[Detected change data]
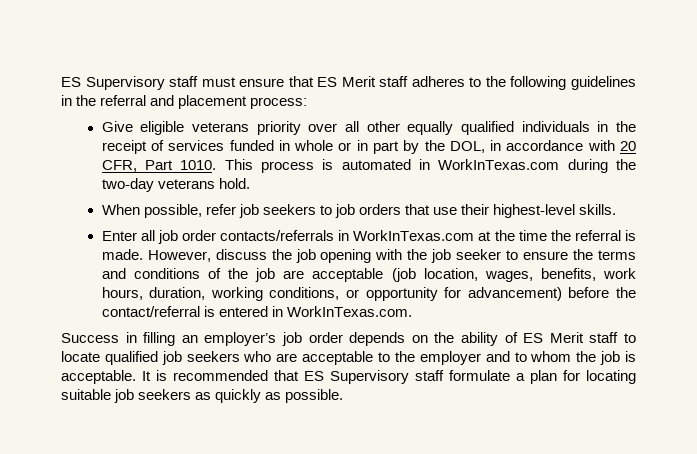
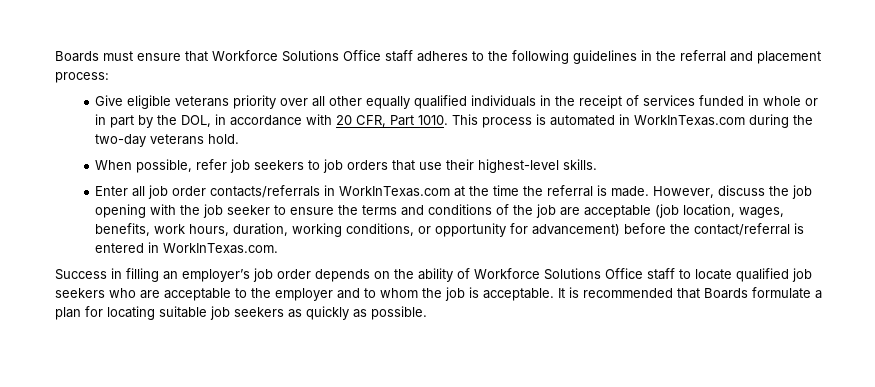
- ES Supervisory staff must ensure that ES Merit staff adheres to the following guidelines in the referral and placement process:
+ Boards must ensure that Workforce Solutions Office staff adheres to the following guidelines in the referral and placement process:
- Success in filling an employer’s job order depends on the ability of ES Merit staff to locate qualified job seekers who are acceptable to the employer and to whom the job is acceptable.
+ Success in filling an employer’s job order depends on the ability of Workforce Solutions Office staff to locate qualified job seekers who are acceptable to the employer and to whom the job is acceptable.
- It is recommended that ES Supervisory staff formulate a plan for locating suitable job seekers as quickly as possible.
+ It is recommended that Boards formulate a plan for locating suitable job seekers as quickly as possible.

# EXERCISE DETAILS:
Repeat every line above exactly, but omit all images.

# SOLUTION TO THIS PROBLEM:
- ES Supervisory staff must ensure that ES Merit staff adheres to the following guidelines in the referral and placement process:
+ Boards must ensure that Workforce Solutions Office staff adheres to the following guidelines in the referral and placement process:
- Success in filling an employer’s job order depends on the ability of ES Merit staff to locate qualified job seekers who are acceptable to the employer and to whom the job is acceptable.
+ Success in filling an employer’s job order depends on the ability of Workforce Solutions Office staff to locate qualified job seekers who are acceptable to the employer and to whom the job is acceptable.
- It is recommended that ES Supervisory staff formulate a plan for locating suitable job seekers as quickly as possible.
+ It is recommended that Boards formulate a plan for locating suitable job seekers as quickly as possible.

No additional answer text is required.